Raw data.

::::::

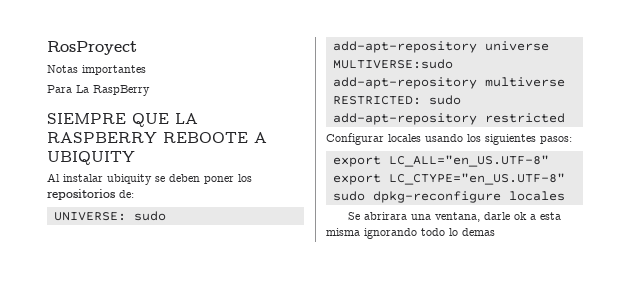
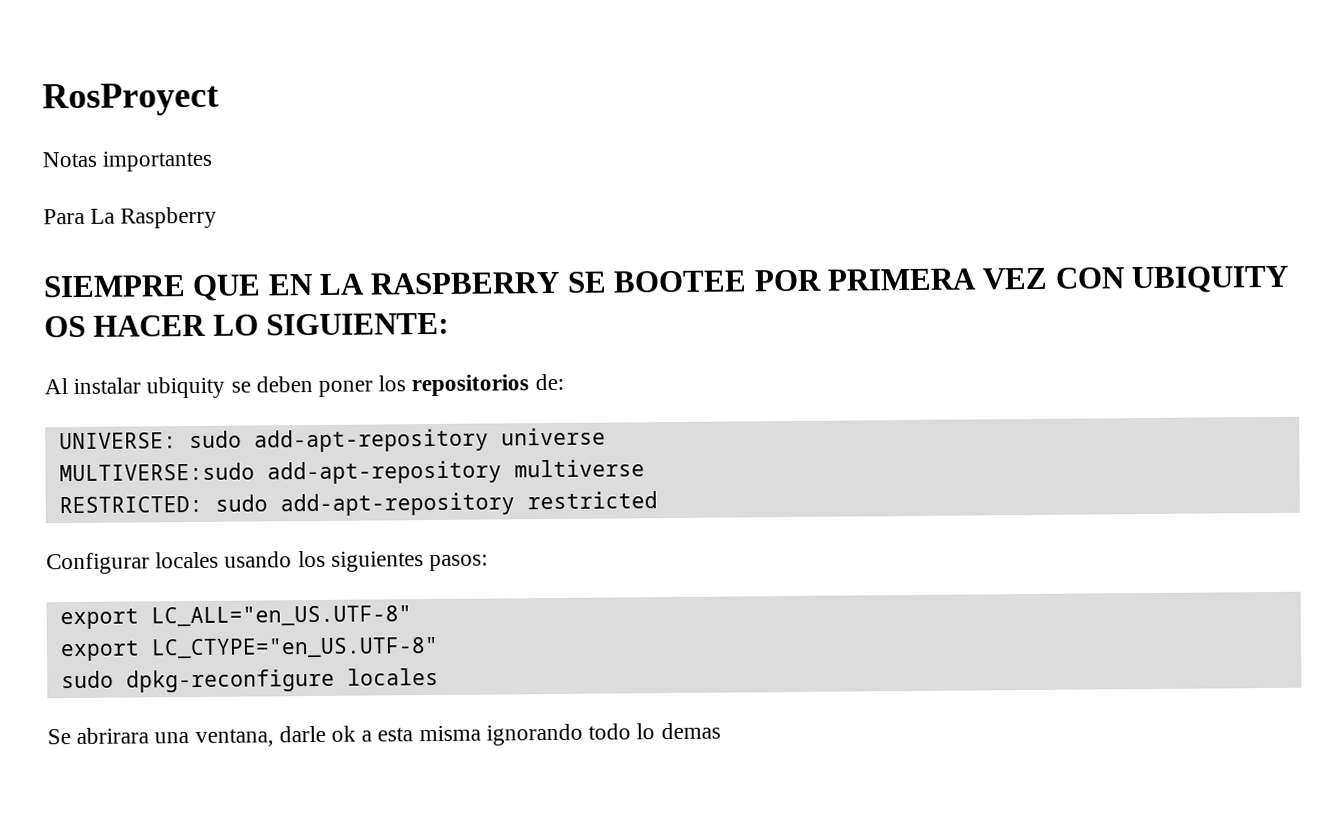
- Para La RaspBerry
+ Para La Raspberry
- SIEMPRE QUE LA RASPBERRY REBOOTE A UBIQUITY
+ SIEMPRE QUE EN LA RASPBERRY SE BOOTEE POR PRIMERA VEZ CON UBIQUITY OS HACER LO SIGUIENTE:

::::::

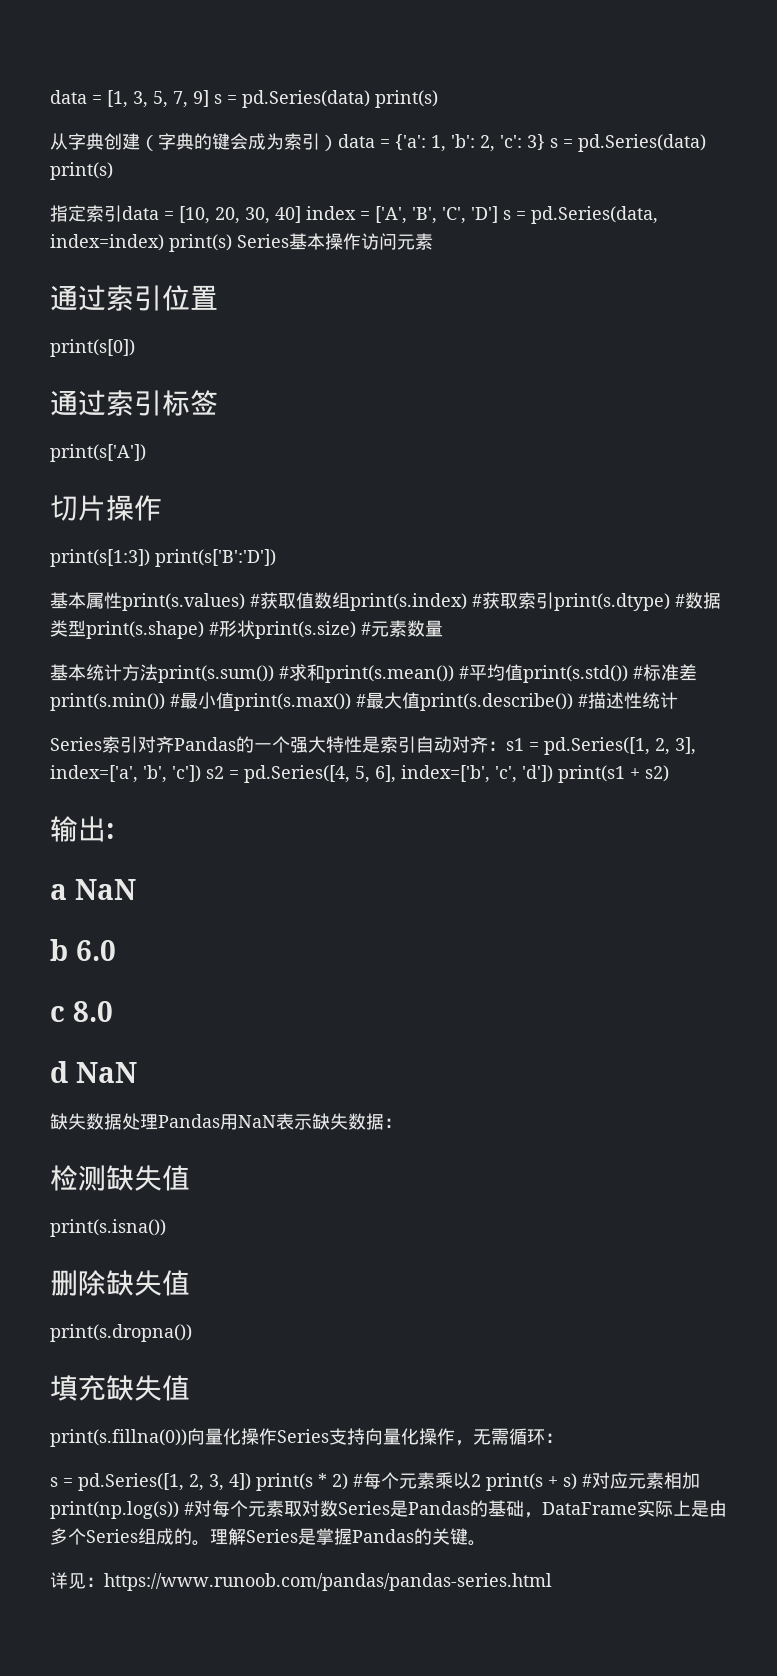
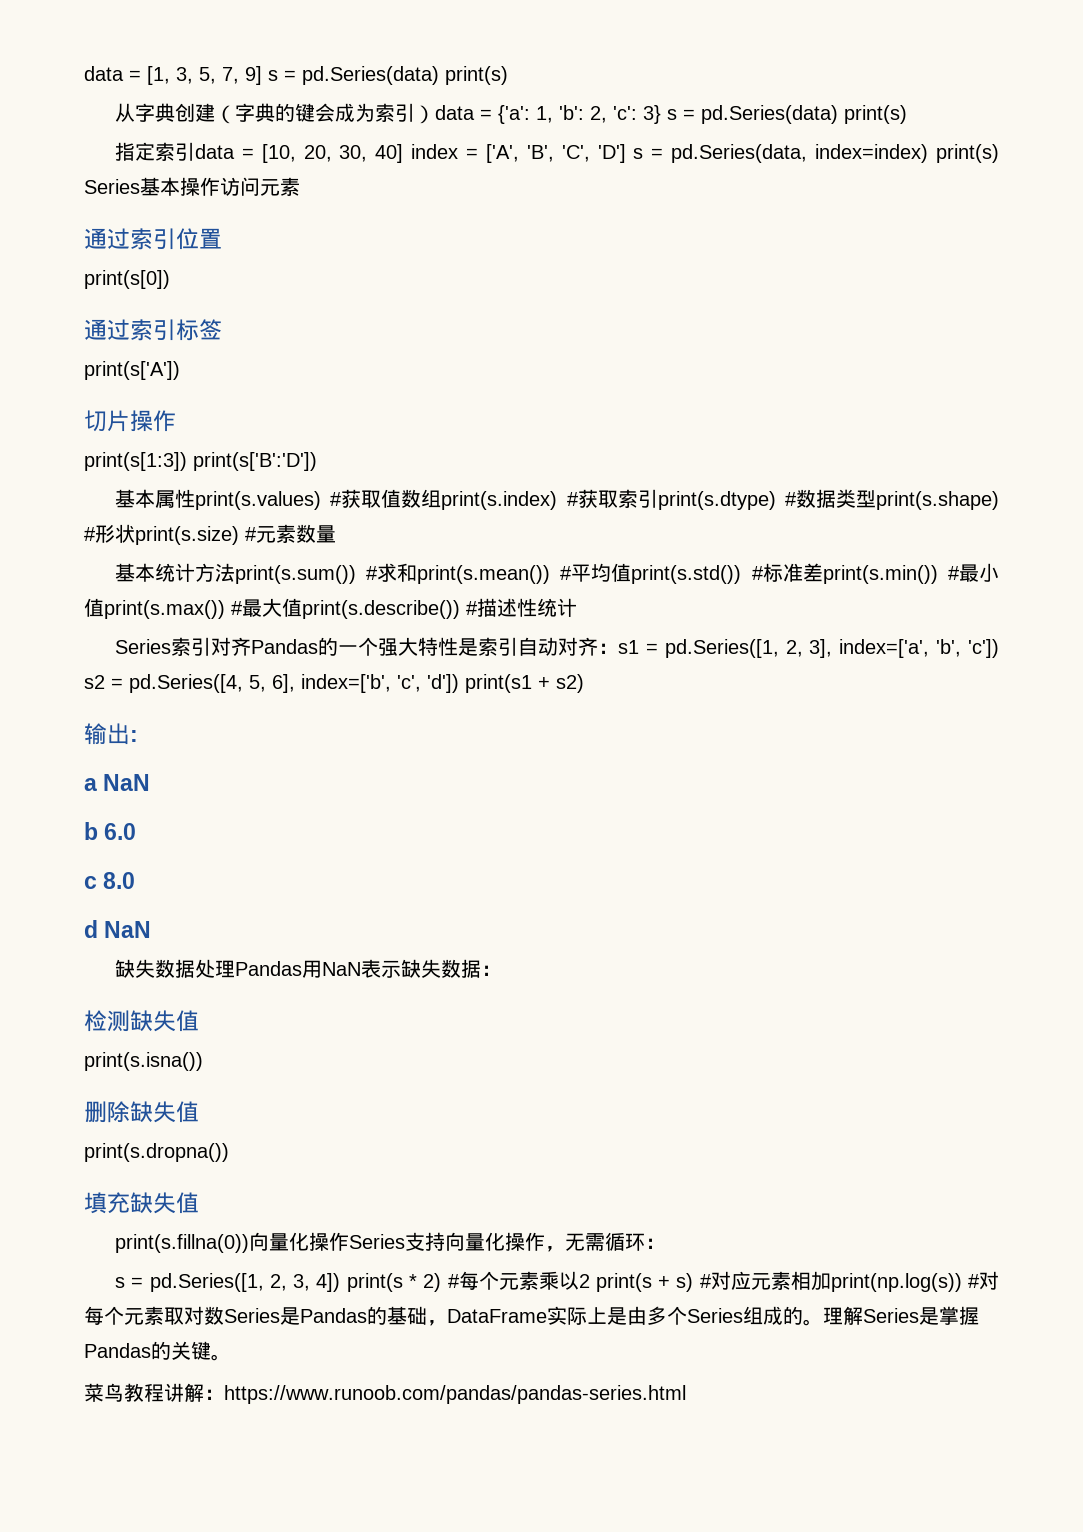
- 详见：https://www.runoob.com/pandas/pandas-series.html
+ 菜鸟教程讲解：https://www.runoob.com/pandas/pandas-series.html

::::::

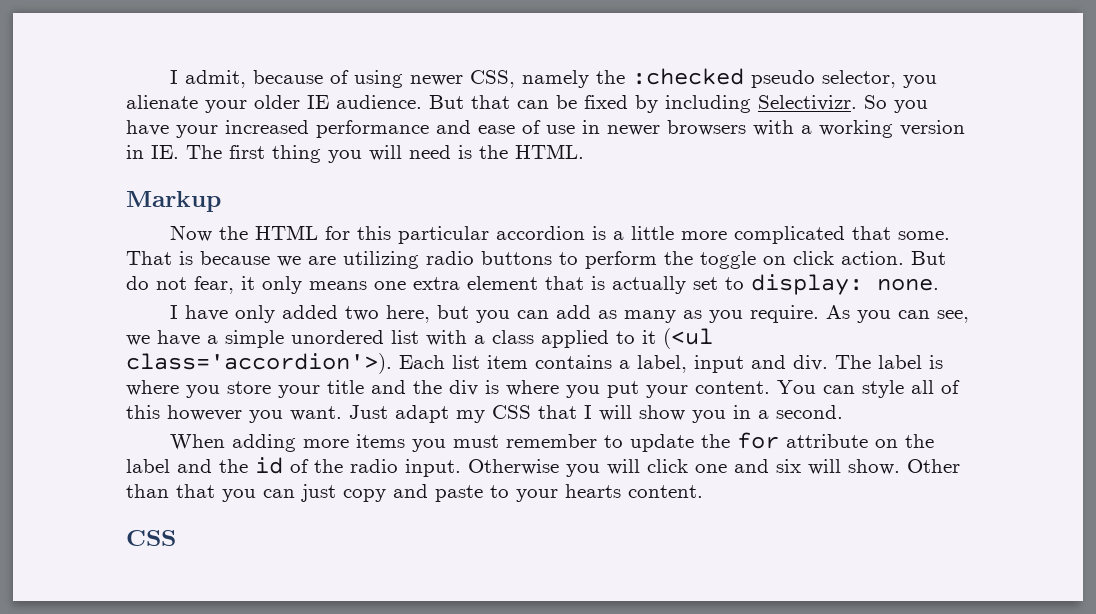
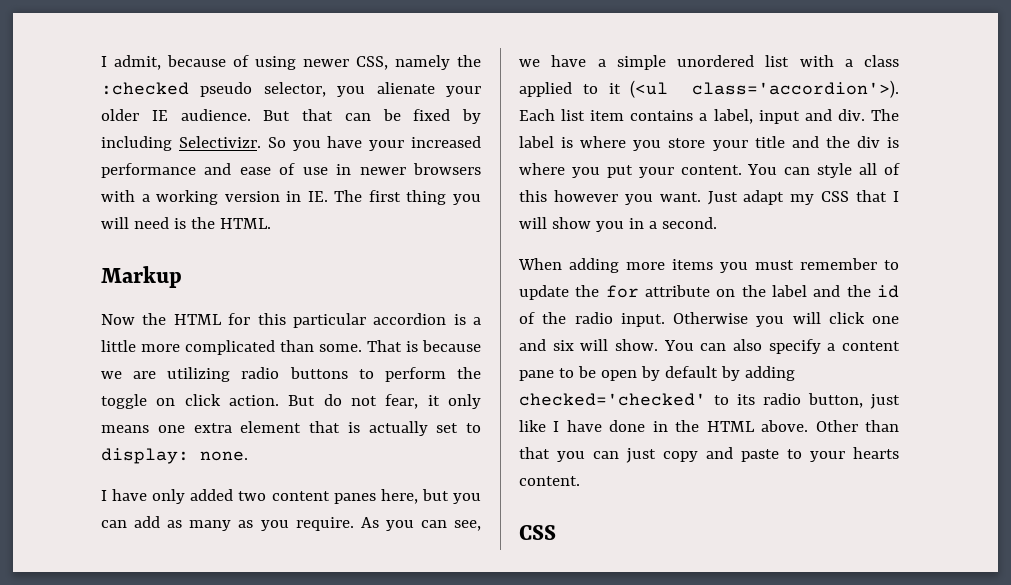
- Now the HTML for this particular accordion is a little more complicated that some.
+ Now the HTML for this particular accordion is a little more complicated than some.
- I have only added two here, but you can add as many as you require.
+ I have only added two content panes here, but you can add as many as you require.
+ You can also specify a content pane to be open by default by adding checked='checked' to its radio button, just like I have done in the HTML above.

::::::

Work instructions.
Copy each line of the data that contains the word "this".

Output of the exercise.
- Now the HTML for this particular accordion is a little more complicated that some.
+ Now the HTML for this particular accordion is a little more complicated than some.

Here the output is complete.